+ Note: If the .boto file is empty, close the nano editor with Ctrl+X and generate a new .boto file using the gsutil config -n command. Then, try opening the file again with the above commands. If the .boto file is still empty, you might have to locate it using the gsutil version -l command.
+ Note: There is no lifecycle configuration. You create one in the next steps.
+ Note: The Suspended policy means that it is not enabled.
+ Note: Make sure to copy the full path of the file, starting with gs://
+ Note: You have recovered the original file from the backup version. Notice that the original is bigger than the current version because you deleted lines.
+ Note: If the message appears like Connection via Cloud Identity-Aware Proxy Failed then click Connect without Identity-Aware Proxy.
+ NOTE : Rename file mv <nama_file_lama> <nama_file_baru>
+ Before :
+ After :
--
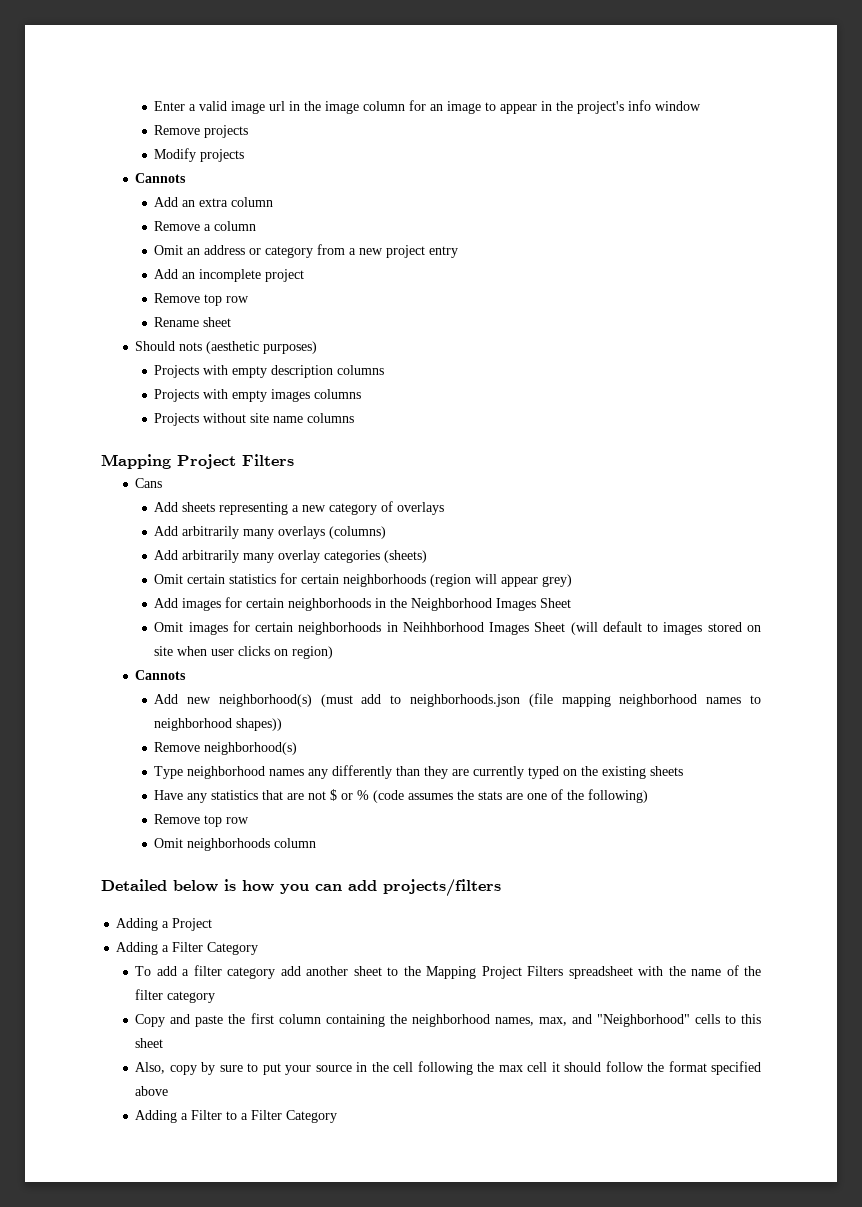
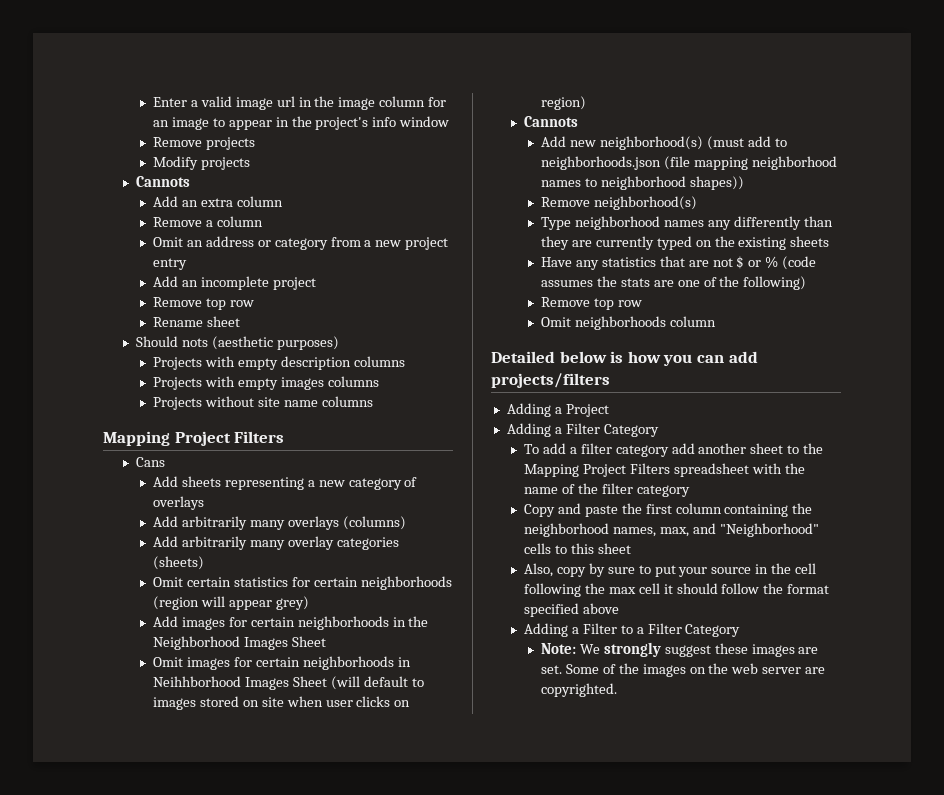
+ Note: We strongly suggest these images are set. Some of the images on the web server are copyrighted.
---
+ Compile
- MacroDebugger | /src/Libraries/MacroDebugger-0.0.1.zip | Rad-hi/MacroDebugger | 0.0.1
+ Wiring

**What the task requires:** The answer should be one number, the count of lines above that contain "have".

**Exercise answer:** 2